(Aim of the task)
Check every line of the data below for "cursor". Copy each one that has it.

··· Exercise input

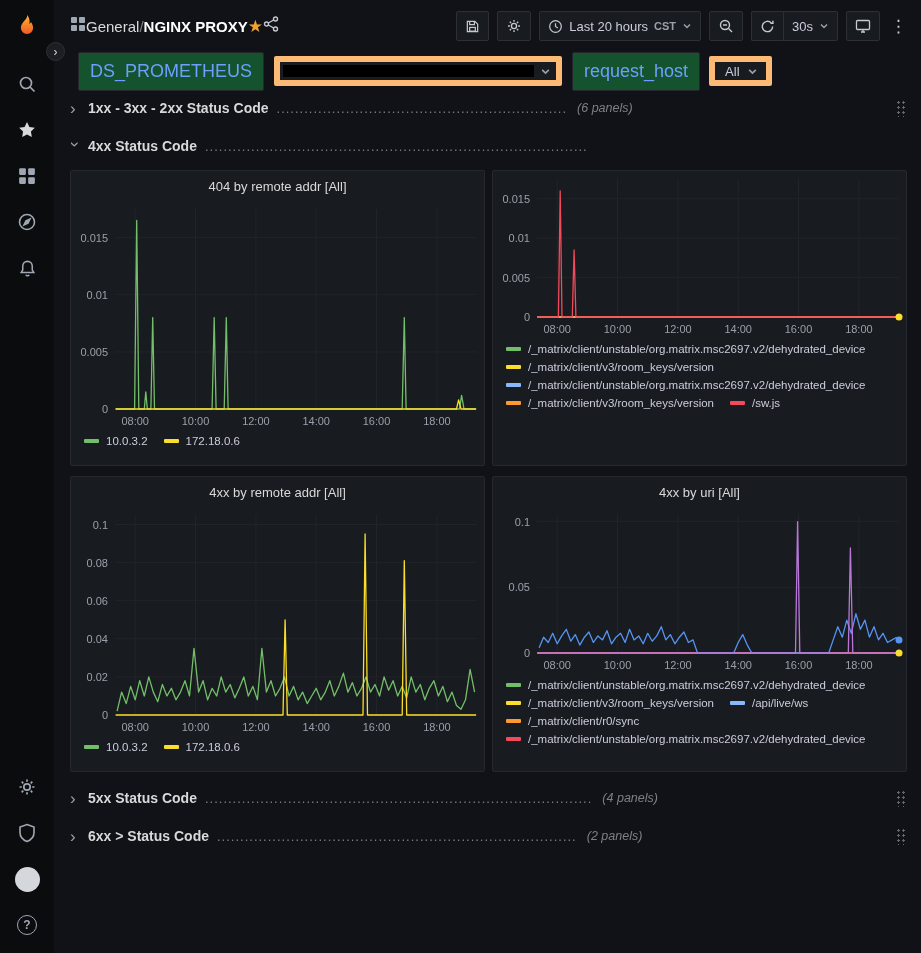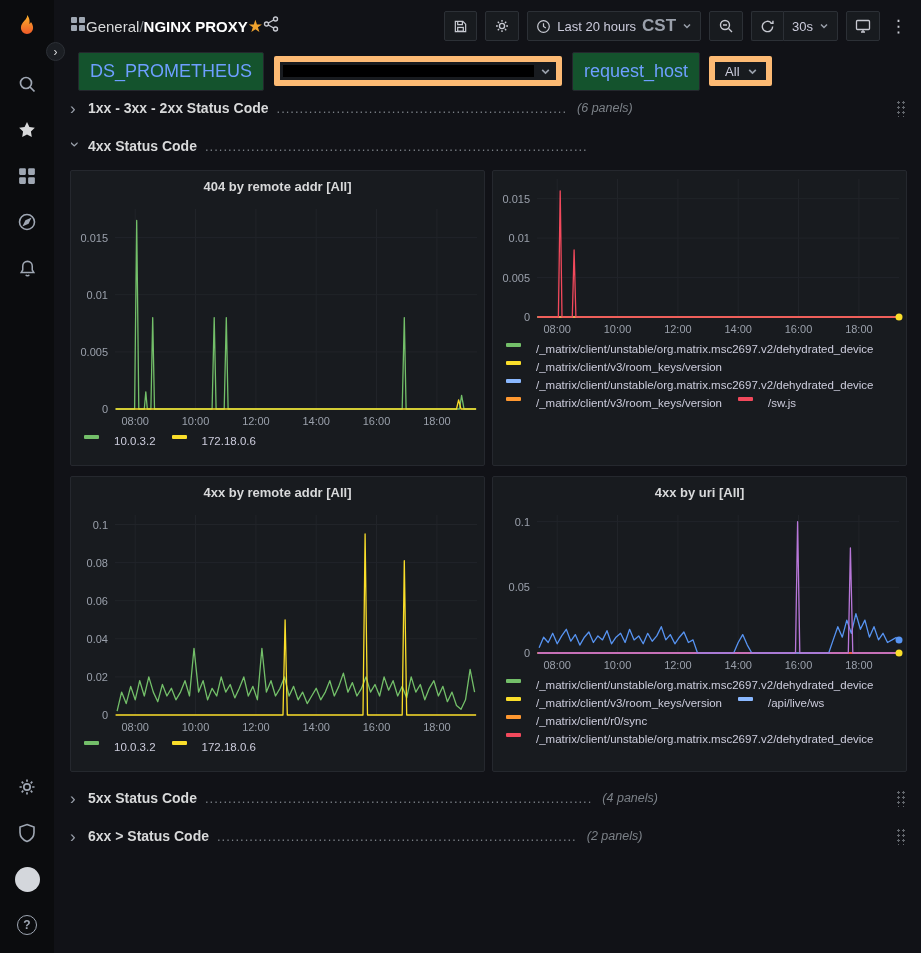--- a/index.html
+++ b/index.html
@@ -16,21 +16,21 @@
 
 .topbar{position:absolute;left:54px;right:0;top:0;height:52px;display:flex;align-items:center;justify-content:space-between;padding:0 12px 0 16px}
 .crumbs{display:flex;align-items:center;}
 .crumb-folder{font-size:15px;color:#d8d9da;cursor:pointer}
 .crumb-sep{color:#7b8087;font-size:15px}
 .crumb-title{font-size:15px;font-weight:700;color:#ffffff;cursor:pointer}
 .fav-star{color:#f0a32e;font-size:17px;cursor:pointer;line-height:1}
 .controls{display:flex;align-items:center;gap:8px}
 .tbtn{height:30px;min-width:30px;background:#181b1f;border:1px solid #2c3036;border-radius:2px;color:#ccccdc;display:flex;align-items:center;justify-content:center;gap:6px;padding:0 8px;font-size:13px;cursor:pointer;font-family:inherit}
 .tbtn.plain{background:transparent;border:none;font-size:17px;color:#c7c9d1;min-width:20px;padding:0 2px}
-.tz{color:#9aa0ab;font-size:17px;font-weight:700}
+.tz{color:#9aa0ab;font-size:11px;font-weight:700}
 .refresh-group{display:flex}
 .refresh-group .tbtn:first-child{border-right:none;border-radius:2px 0 0 2px}
 .refresh-group .tbtn:last-child{border-radius:0 2px 2px 0}
 
 .varbar{position:absolute;left:54px;right:0;top:52px;height:38px;display:flex;align-items:center;padding-left:24px;gap:10px}
 .var-label{height:39px;display:flex;align-items:center;padding:0 11px;background:#14532d;border:1px solid #24272d;color:#6e9fff;font-size:18px;font-weight:500;border-radius:2px;cursor:pointer;white-space:nowrap}
 .var-select{height:30px;background:#181b1f;border:6px solid #fdba74;border-radius:2px;display:flex;align-items:center;cursor:pointer}
 .redacted-select{width:288px;padding:3px 0 3px 3px}
 .redacted-box{flex:1;height:100%;background:#000}
 .caret{width:22px;display:flex;align-items:center;justify-content:center;flex:0 0 auto}
@@ -42,25 +42,25 @@
 .chev.down{transform:rotate(90deg)}
 .row-title{font-size:14px;font-weight:700;white-space:nowrap}
 .row-dots{color:#7b8087;letter-spacing:1px;font-size:13px;white-space:nowrap;overflow:hidden}
 .row-count{color:#7b8087;font-style:italic;font-size:12.5px;white-space:nowrap;margin-left:2px}
 .spacer{flex:1}
 .drag-handle{width:11px;height:17px;background-image:radial-gradient(#6c7077 1.2px,transparent 1.3px);background-size:5px 5px;opacity:.9;cursor:grab}
 
 .panels-grid{display:grid;grid-template-columns:1fr 1fr;gap:10px 7px;margin:8px 0 12px}
 .panel{background:#181b1f;border:1px solid #25282e;border-radius:2px;height:296px;display:flex;flex-direction:column;overflow:hidden}
 .panel-header{height:30px;display:flex;align-items:center;justify-content:center;cursor:pointer;flex:0 0 auto}
-.panel-title{font-size:13px;font-weight:700;color:#d8d9da}
+.panel-title{font-size:13px;font-weight:400;color:#d8d9da}
 .chart{flex:0 0 auto;display:block}
 .chart text{font-family:"Liberation Sans",sans-serif}
 .legend{flex:1;padding:4px 10px 6px 13px;display:flex;flex-wrap:wrap;column-gap:16px;row-gap:6px;overflow:hidden;align-content:flex-start}
-.legend-item{display:inline-flex;gap:15px;max-width:100%;overflow:hidden;cursor:pointer}
+.legend-item{display:inline-flex;align-items:center;gap:7px;max-width:100%;overflow:hidden;cursor:pointer}
 .swatch{width:15px;height:4px;border-radius:1px;flex:0 0 auto}
 .llabel{font-size:11.5px;color:#ccccdc;white-space:nowrap}
 </style>
 </head>
 <body>
 
 <div class="app">
 
   <aside class="sidebar">
     <div class="side-item logo">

······

(Written answer)
 .crumb-folder{font-size:15px;color:#d8d9da;cursor:pointer}
 .crumb-title{font-size:15px;font-weight:700;color:#ffffff;cursor:pointer}
 .fav-star{color:#f0a32e;font-size:17px;cursor:pointer;line-height:1}
 .tbtn{height:30px;min-width:30px;background:#181b1f;border:1px solid #2c3036;border-radius:2px;color:#ccccdc;display:flex;align-items:center;justify-content:center;gap:6px;padding:0 8px;font-size:13px;cursor:pointer;font-family:inherit}
 .var-label{height:39px;display:flex;align-items:center;padding:0 11px;background:#14532d;border:1px solid #24272d;color:#6e9fff;font-size:18px;font-weight:500;border-radius:2px;cursor:pointer;white-space:nowrap}
 .var-select{height:30px;background:#181b1f;border:6px solid #fdba74;border-radius:2px;display:flex;align-items:center;cursor:pointer}
 .drag-handle{width:11px;height:17px;background-image:radial-gradient(#6c7077 1.2px,transparent 1.3px);background-size:5px 5px;opacity:.9;cursor:grab}
 .panel-header{height:30px;display:flex;align-items:center;justify-content:center;cursor:pointer;flex:0 0 auto}
-.legend-item{display:inline-flex;gap:15px;max-width:100%;overflow:hidden;cursor:pointer}
+.legend-item{display:inline-flex;align-items:center;gap:7px;max-width:100%;overflow:hidden;cursor:pointer}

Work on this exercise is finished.